The CEO of Coinbase is sceptical that Russian oligarchs would adopt cryptocurrency

According to Coinbase CEO Brian Armstrong, there is little possibility of Russian billionaires utilising cryptocurrency to circumvent sanctions.

Brian Armstrong, CEO of Coinbase, has responded to concerns that the Russian elite may use cryptocurrency to circumvent Western sanctions.

Armstrong said on Twitter early Friday that Coinbase is compelled to adhere to the law and would properly prohibit any transactions originating from IP addresses associated with sanctioned persons. The exchange, on the other hand, would not pre-emptively ban all Russians from its platform unless the US elected to do so later, he added.

“That said, we do not believe that Russian billionaires would use crypto to evade sanctions,” Armstrong said, noting that concealing enormous quantities of money on open and public ledgers is substantially more difficult than using cash, art, gold, or other less traceable assets.

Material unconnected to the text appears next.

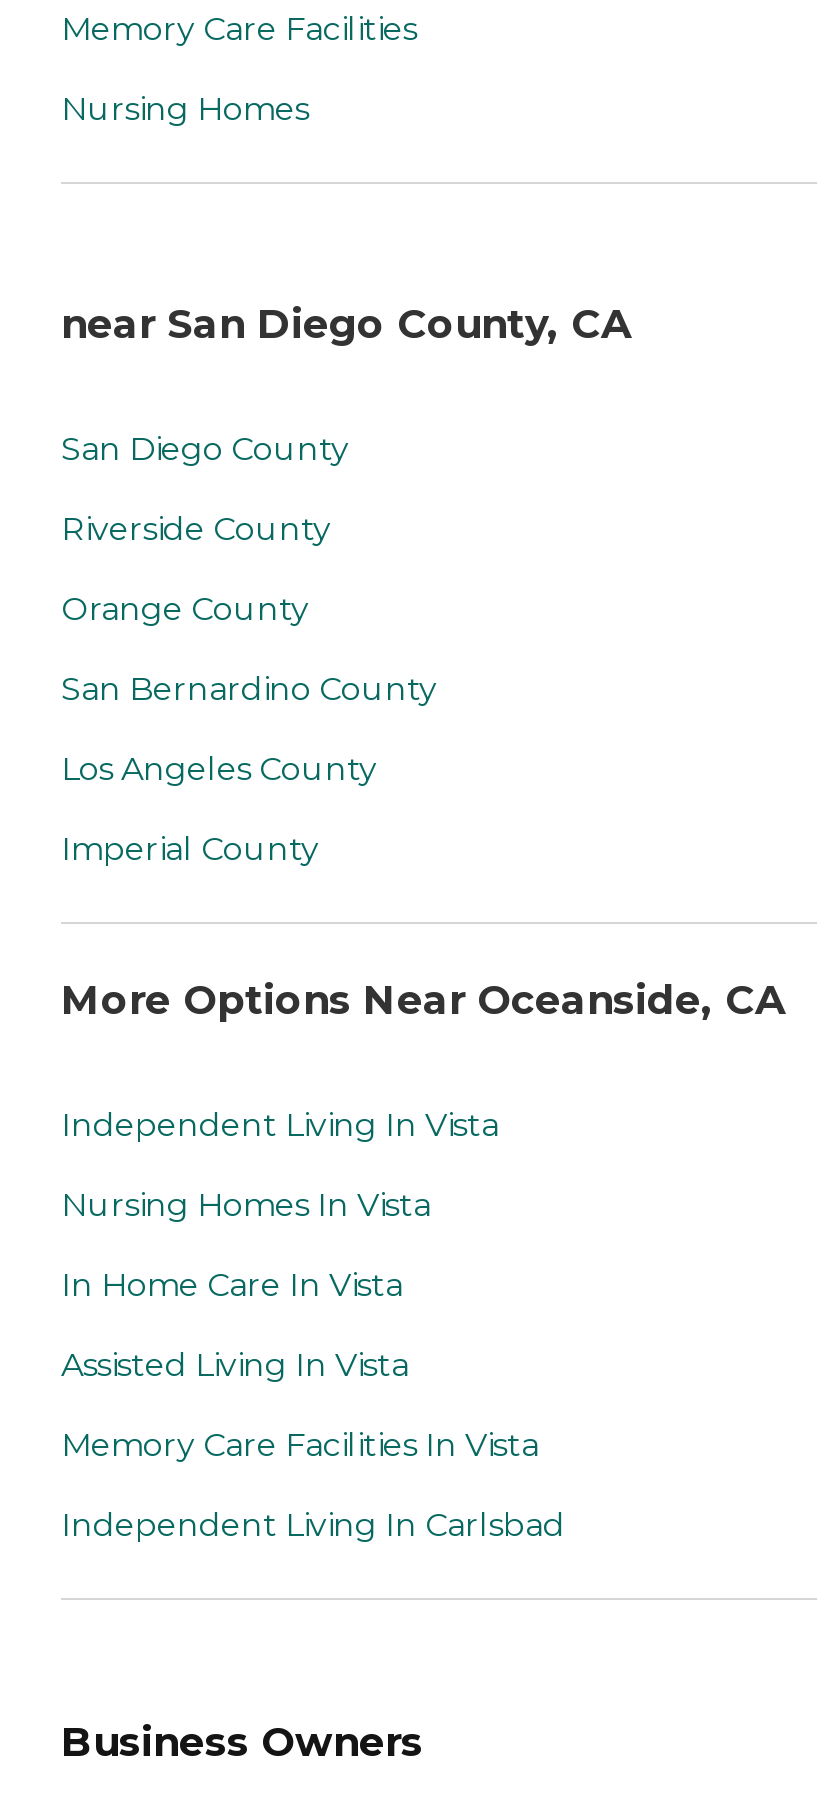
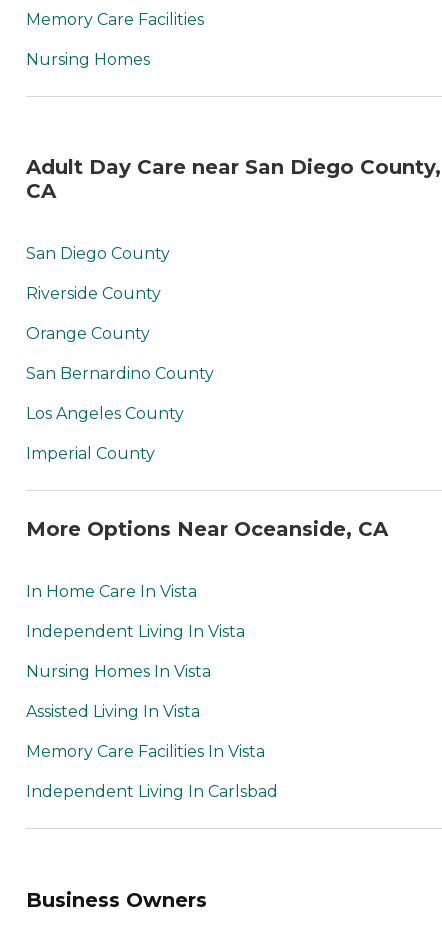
- near San Diego County, CA
+ Adult Day Care near San Diego County,
+ CA

moved down: Independent Living In Vista | Nursing Homes In Vista

moved up: In Home Care In Vista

He said that Coinbase was not alone in this view and that Treasury and National Security Council specialists concurred. He referred specifically to a Wednesday webinar in which NSC cybersecurity director Carole House stated that “the scale required for the Russian state to successfully circumvent all US and partner financial sanctions would almost certainly render cryptocurrency ineffective as a primary tool for the state.”

Cryptocurrencies have been at the centre of debates about Russia’s invasion of Ukraine, with many fearful that the nation may use them to circumvent sanctions. Senator Elizabeth Warren—one of the most outspoken crypto opponents in the US government—and three other Democratic legislators asked the Treasury on Wednesday to guarantee that the cryptocurrency business complies with Russia’s sanctions.

“Strong enforcement of sanctions compliance in the cryptocurrency business is vital given that digital assets, which enable organisations to circumvent the conventional banking system, may increasingly be exploited for sanction evasion,” the Senators wrote to Treasury Secretary Janet Yellen.

Ukraine’s Vice Prime Minister Mykhailo Fedorov openly pushed major cryptocurrency exchanges to restrict all Russian customers, arguing that it was “critical” to not only freeze the accounts of politicians but also to “sabotage regular consumers.”

His suggestion for a blanket ban on ordinary Russian nationals, on the other hand, was greeted with strong criticism from the larger crypto community and several of the industry’s top exchanges, including Binance, Kraken, and now Coinbase. Jesse Powell, the CEO of Kraken, was adamant in his answer to Fedorov, stating that the exchange would not freeze the accounts of regular Russian nationals without a legal mandate. He stated:

“Moreover, if we were to voluntarily freeze the bank accounts of inhabitants of nations that attack and incite violence around the globe, the first step would be to freeze all US accounts. That is not a commercially feasible choice for us.”

To that end, it’s important emphasising that the Western partners’ barrage of sanctions on Russia is not broad; rather, it’s focused at certain Russian banks, state-owned enterprises, and select elites. If Coinbase implemented a blanket restriction on regular Russian people, it would go beyond the terms of the sanctions.